I have tried the following:

Removed the time by replacing [\d][\d][:][\d][\d] or [:digit:]{2}[:][:digit:]{2} with "Replace with" blank/no characters/null

Then the time (and day of the week sometimes??) disappear.

If the days of the week remained, I tried replacing *day with "Replace with" blank/no characters/null, it didn't work so I had to take day by day.

Then I formatted the column with the English date format DD MMMM YYYY to get a two-digit day number (to be able to order the dates). It only worked when the day of the week and timestamp was removed. Sometimes it didn't add the zero befor a single digit day date??

It doesn't work well maybe because there are so many rows??

Then I have also tried replacing single digit day dates ¨[^:digit:] with 0& to get two digit day no:s, one row works but not several at the same time.

Probably this old man don't understanding this or maybe I messing it up in some way.
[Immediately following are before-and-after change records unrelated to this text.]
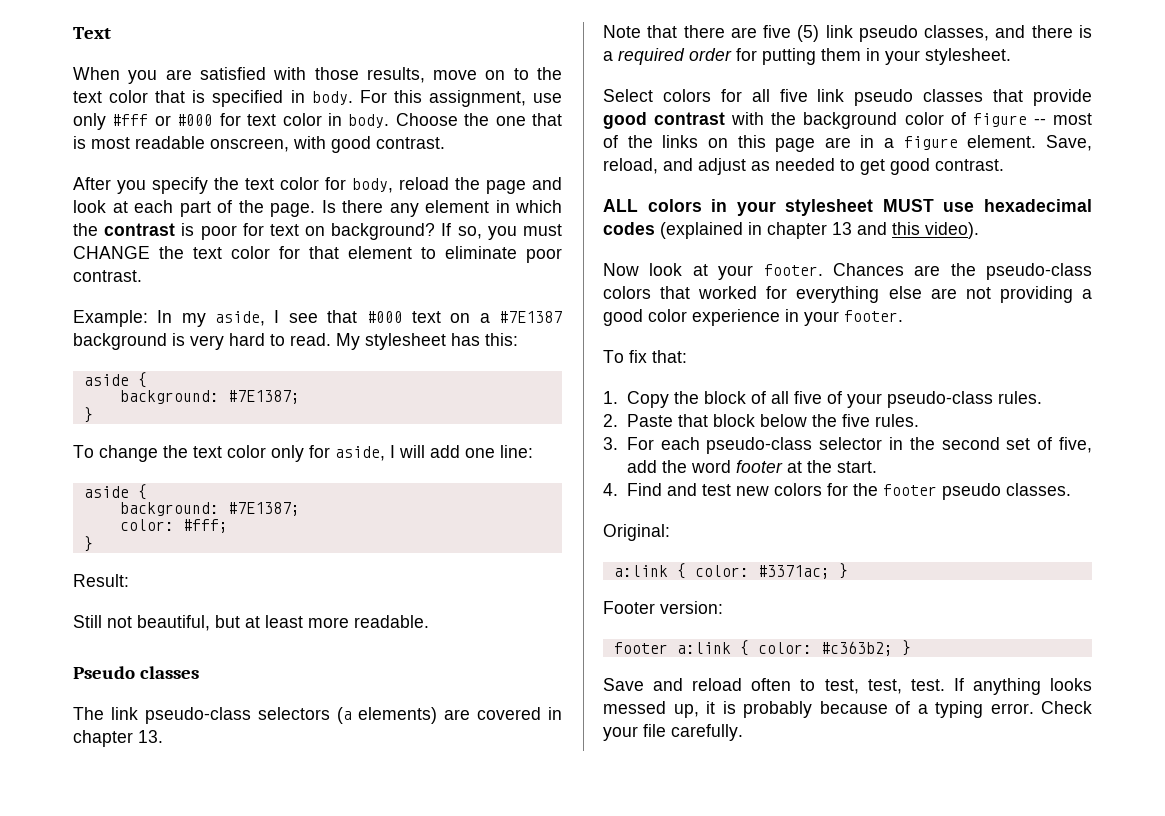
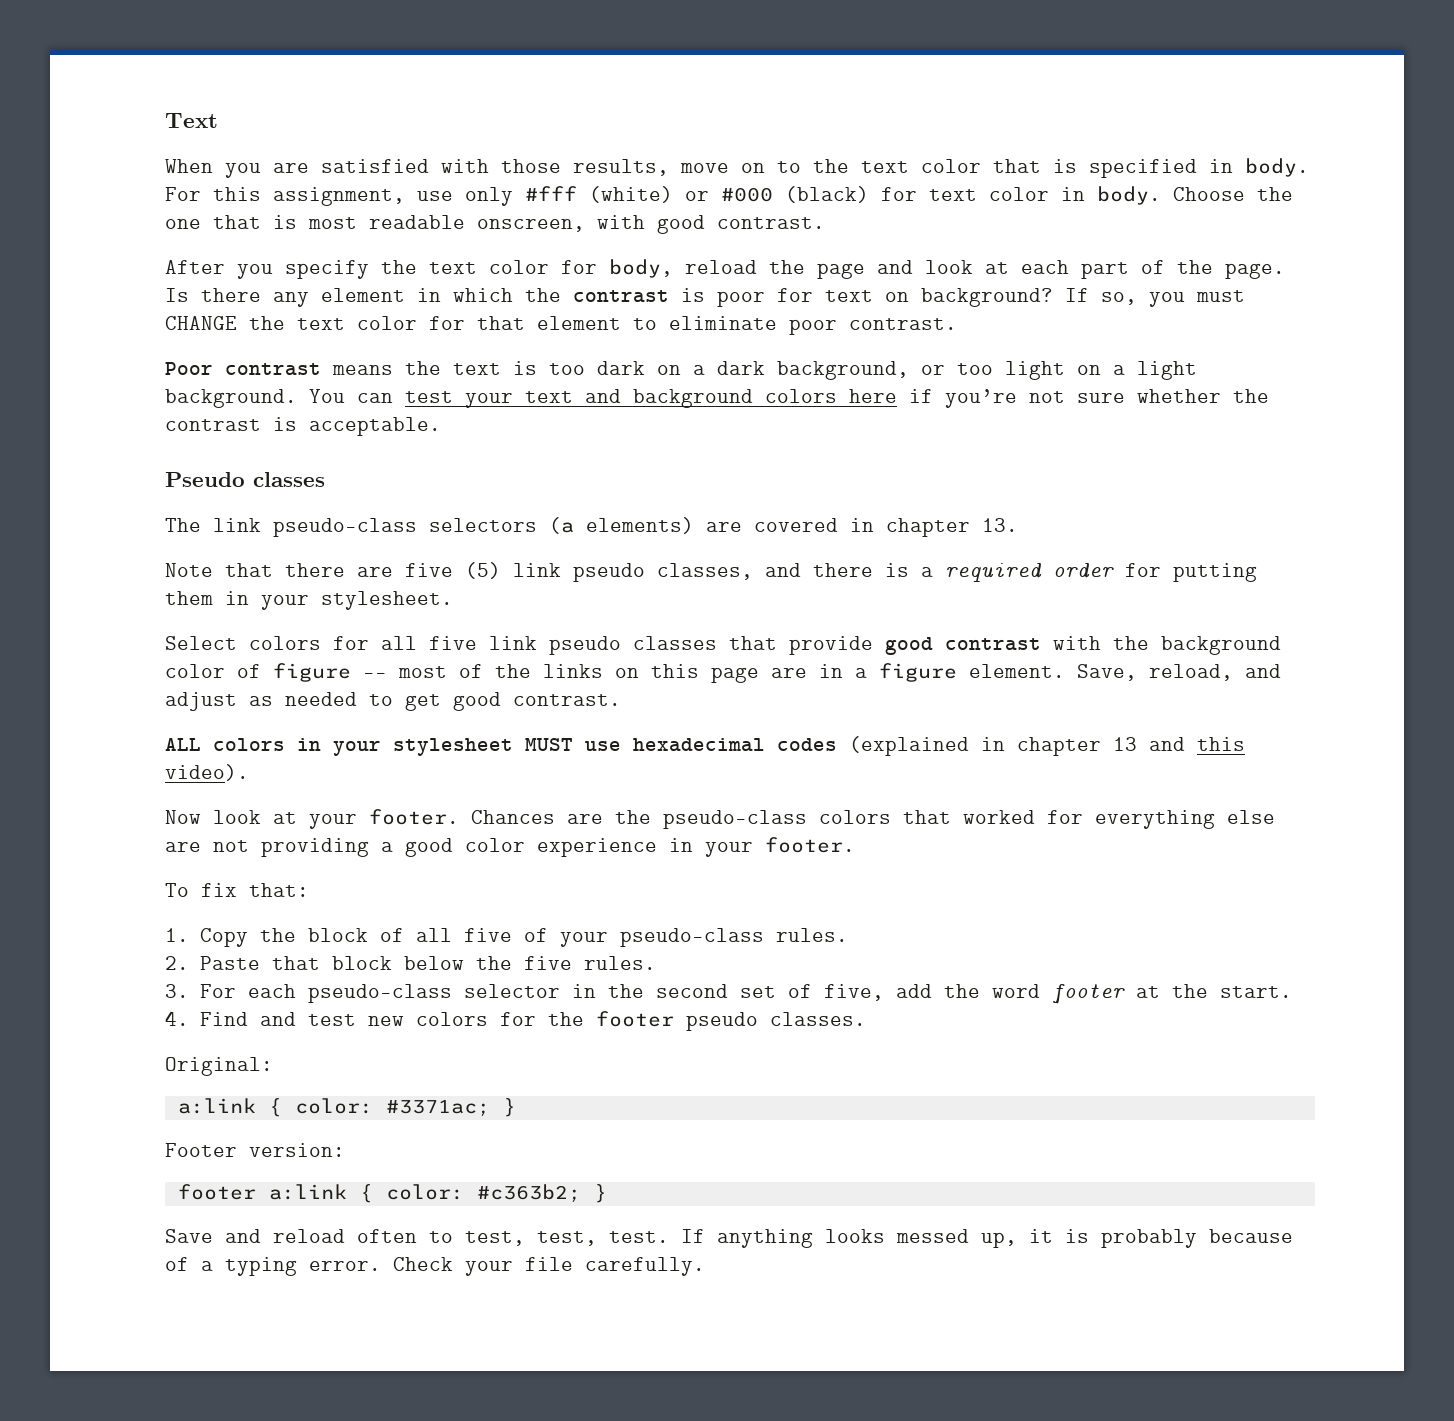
(149, 120) none -> [589,186,673,203] (white)
(214, 120) none -> [785,186,869,203] (black)
[73,310,563,327] [73,333,518,350] [83,372,147,388] [119,390,300,404] [83,407,93,423] [73,445,533,462] [83,484,147,500] [119,502,300,516] [119,519,228,533] [83,536,93,552] [73,574,129,587] [73,615,429,631] Example: In my aside, I see that #000 text on a #7E1387 background is very hard to read. My stylesheet has this: // aside { // background: #7E1387; // } // To change the text color only for aside, I will add one line: // aside { // background: #7E1387; // color: #fff; // } // Result: // Still not beautiful, but at least more readable. -> [165,361,1197,380] [165,389,1269,408] [165,417,441,436] Poor contrast means the text is too dark on a dark background, or too light on a light background. You can test your text and background colors here if you’re not sure whether the contrast is acceptable.

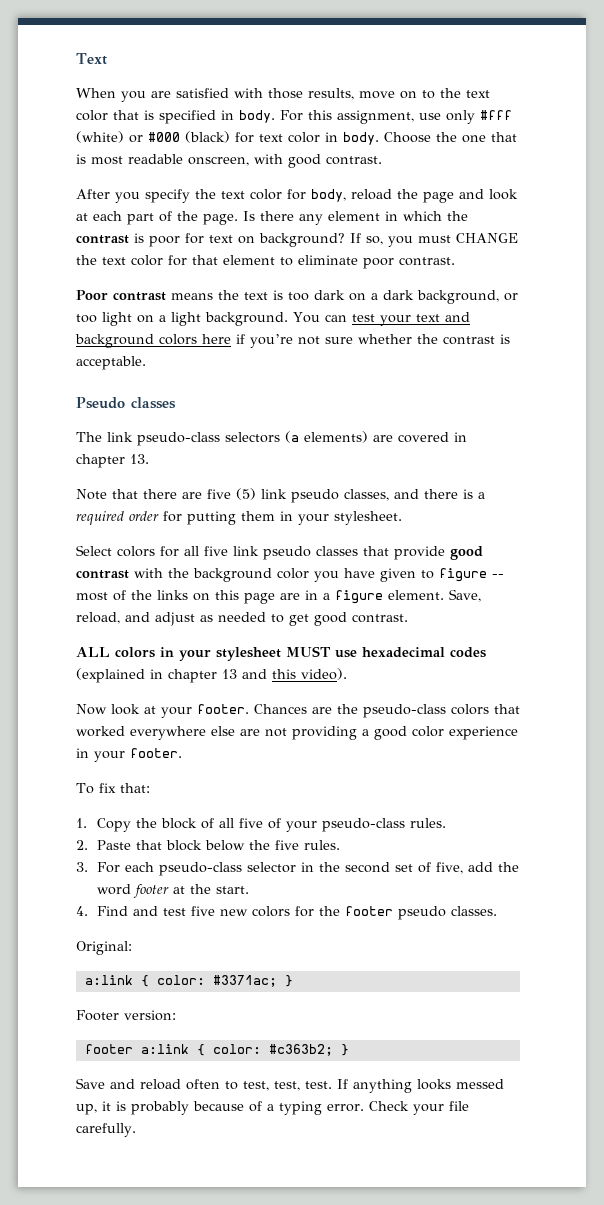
[237,664,261,678] of -> [314,568,434,582] you have given to
[1047,810,1215,829] for everything -> [130,726,206,740] everywhere
(356, 1020) none -> [191,906,216,916] five

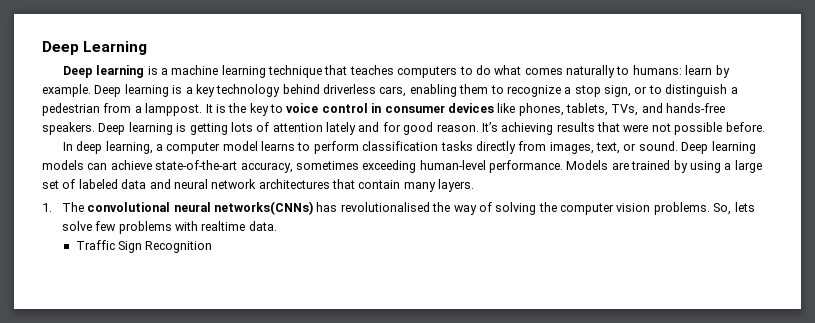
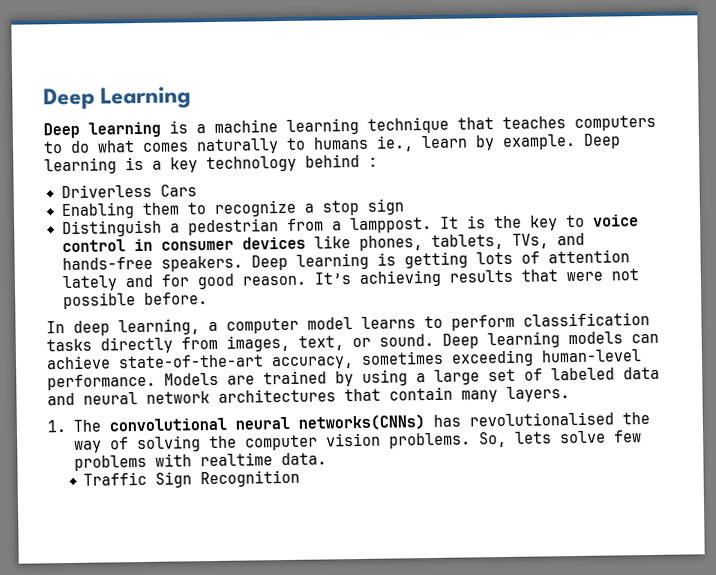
[632,65,682,75] humans: -> [313,135,414,152] humans ie.,
[323,84,457,97] driverless cars, enabling -> [368,157,378,167] [60,183,197,199] [60,202,135,220] : // Driverless Cars // Enabling
[604,84,728,97] sign, or to distinguish -> [366,198,404,215] [61,219,162,238] sign // Distinguish

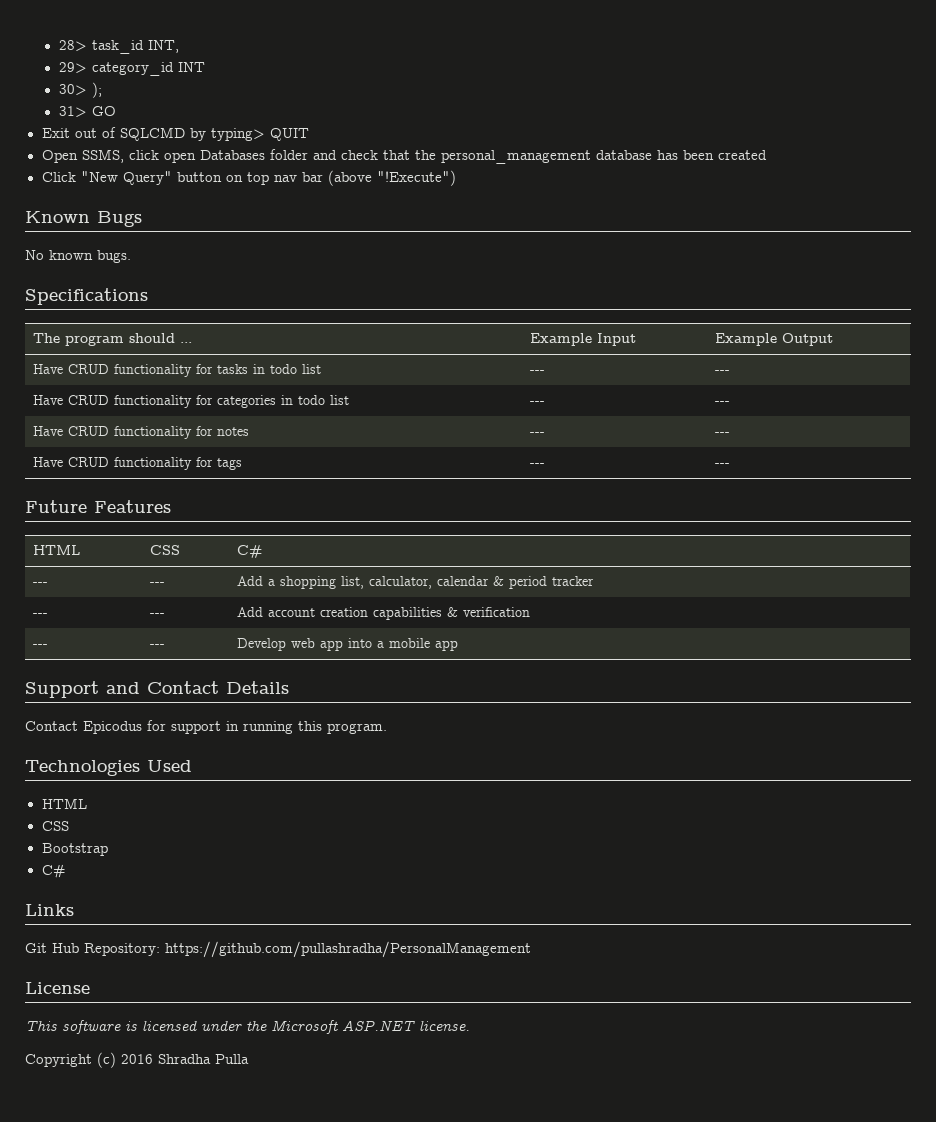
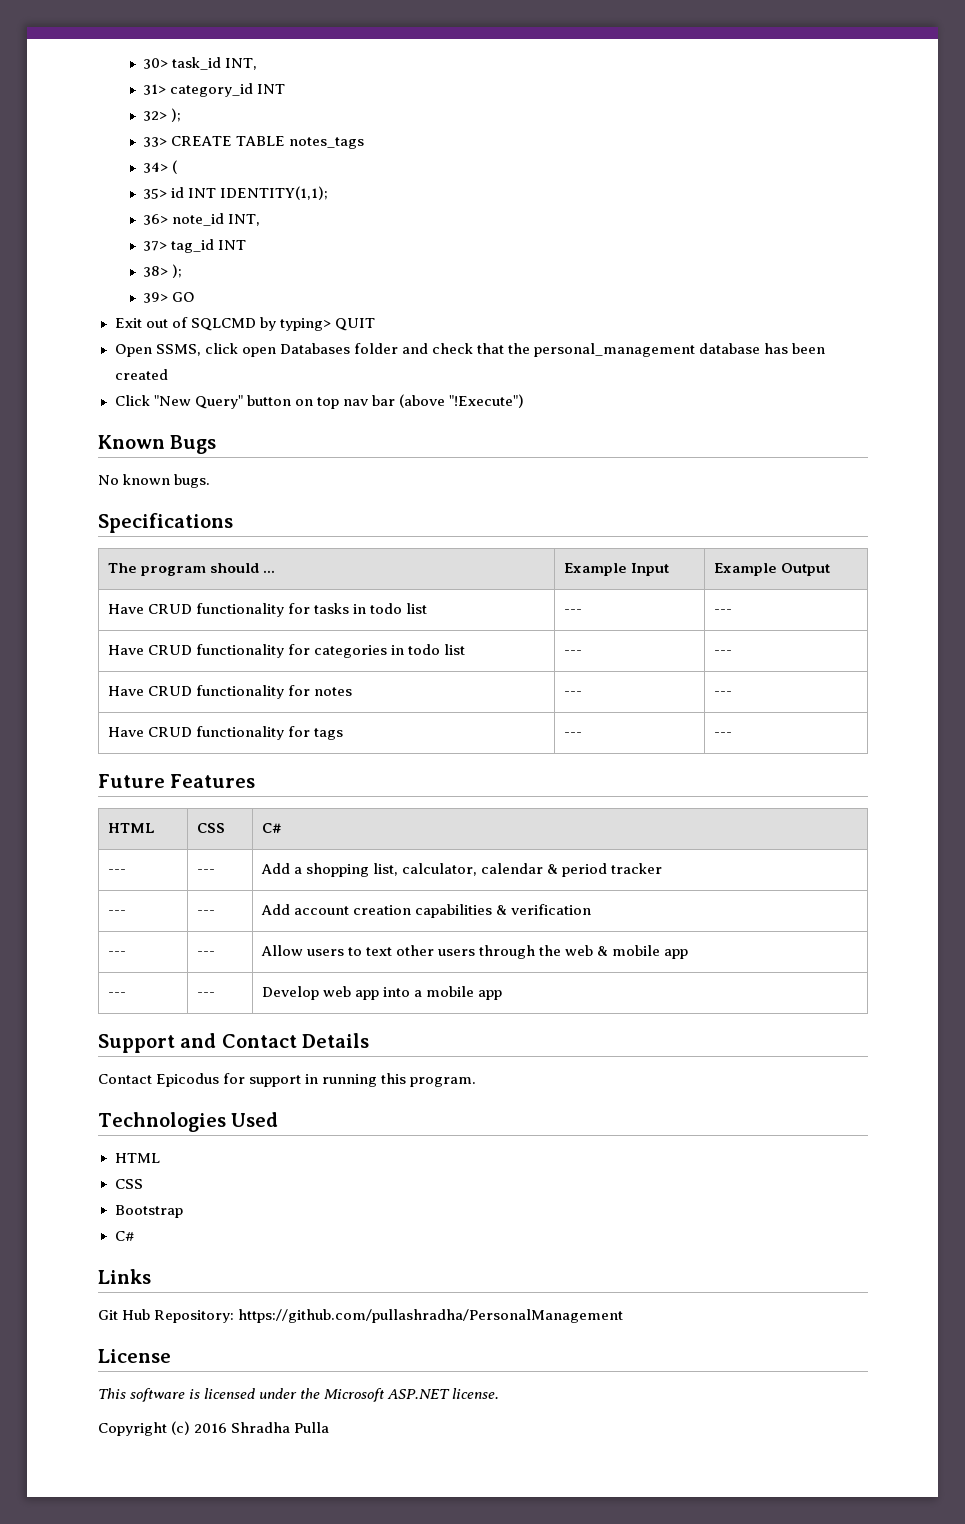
[58,40,87,51] 28> -> [143,58,169,69] 30>
[58,62,87,73] 29> -> [143,84,167,95] 31>
[58,82,102,98] [58,106,87,117] 30> ); // 31> -> [143,108,182,122] [143,136,365,149] [143,160,178,174] [143,186,329,200] [143,213,261,226] [143,239,247,253] [143,264,183,278] [143,292,169,303] 32> ); // 33> CREATE TABLE notes_tags // 34> ( // 35> id INT IDENTITY(1,1); // 36> note_id INT, // 37> tag_id INT // 38> ); // 39>
(531, 612) none -> [107,951,126,956] [196,951,215,956] [260,945,689,959] // --- | --- | Allow users to text other users through the web & mobile app

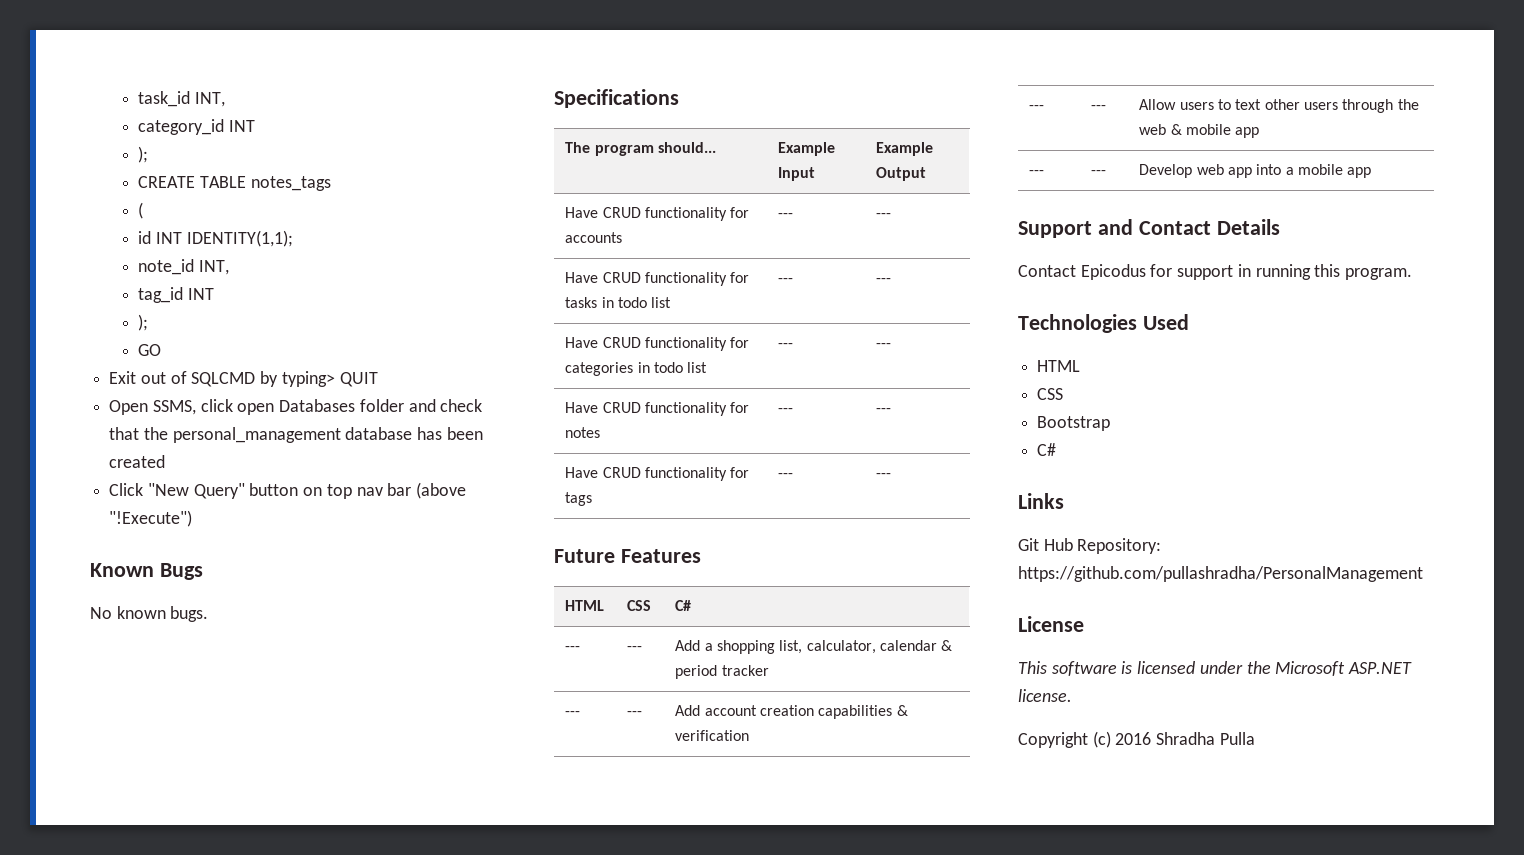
[143,58,169,69] 30> -> (138, 99) none
[143,84,167,95] 31> -> (226, 99) none
[143,108,182,122] [143,137,168,147] 32> ); // 33> -> [138,146,149,163] ); //
[143,162,169,173] 34> -> (331, 183) none
[143,188,168,199] 35> -> (144, 210) none
[143,214,169,225] 36> -> (293, 238) none
[143,241,168,251] 37> -> (230, 267) none
[143,264,183,278] [143,292,169,303] 38> ); // 39> -> [138,314,149,331] ); //
[209,563,275,573] should ... -> [658,142,717,153] should...
(830, 569) none -> [565,207,750,221] [565,232,623,243] [778,213,794,218] [876,213,892,218] // Have CRUD functionality for accounts | --- | ---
Does anyone have good tips on how to do this most smoothly and accurate, working each time?
Datumsortering.jpg
Datumsortering.jpg (94.96 KiB) Viewed 5726 times
Attachments
Datum all years.ods
(52.96 KiB) Downloaded 137 times
Last edited by AfTech54 on Sun Dec 29, 2024 12:02 am, edited 1 time in total.
Ooo v4.1.15, Windows 10
User avatar
Villeroy
Volunteer
Posts: 31363
Joined: Mon Oct 08, 2007 1:35 am
Location: Germany

Re: Clean up and sort several thousand of dates

Post by Villeroy »

I had to shorten the list because of the max. size of uploads. It worked with all your strings.
P.S. wrong reference in column E. This happened when I inserted a new row for the column headers.
Replace $J$1:$J$13 with $J$2:$J$13
Attachments
Datum_all_years_Villeroy.ods
(56.03 KiB) Downloaded 123 times
Please, edit this topic's initial post and add "[Solved]" to the subject line if your problem has been solved.
Ubuntu 18.04 with LibreOffice 6.0, latest OpenOffice and LibreOffice
AfTech54
Posts: 71
Joined: Tue Dec 31, 2013 10:08 am

Re: Clean up and sort several thousand of dates

Post by AfTech54 »

Thanks again Villeroy!

As I wrote probably this old man ...

But I still have problem. It seems like I have to and want to get rid of days and time stamps to get a zero in front.
No zero, jpg : I tried to use format
Add zero reg... : tried to add zero with regexp

Your're right *day worked if I put it in "staples" [*day], but the old man wanted to get rid of the whole name so a little of brain drain again :D

can you suggest a smooth way to get rid of the names of the days and timestamp?
I tried to replace several days Monday; Tuesday ... in one replacement but it didn't work.
No zero.jpg
No zero.jpg (121.84 KiB) Viewed 5674 times
Add zero RegExp.jpg
Add zero RegExp.jpg (123.65 KiB) Viewed 5674 times
Ooo v4.1.15, Windows 10
User avatar
MrProgrammer
Moderator
Posts: 5431
Joined: Fri Jun 04, 2010 7:57 pm
Location: Wisconsin, USA

Re: Clean up and sort several thousand of dates

Post by MrProgrammer »

AfTech54 wrote: Sat Dec 28, 2024 7:20 pm Does anyone have good tips on how to do this most smoothly and accurate, working each time?
This will be easy using standard OpenOffice features which have been available for decades. Calc can't interpret dates which contain the day of the week, so you have to remove those. As written, Calc regards your cell values as text, not dates. I used the following procedure on your attachment, sheet Ark2, column A.
  • Step 1: Select the column, Edit → Find & Replace → More options, select Current selection only and Regular Expressions, Search for ([^ ]+ )([^ ]+ )([^ ]+ ).+, Replace with $1$2$3, Replace All. There is a space after each ^, and a space after each + except the last one. You can copy/paste the regular expression from this web page to the Find & Replace dialog box. I recommend unchecking Current selection only and Regular expressions, before clicking Close. This changes, for example 13 December 2019 Friday 10:24 to 13 December 2019 . In my locale, English (Canada), 13 December 2019 is still text, not a recognizable date.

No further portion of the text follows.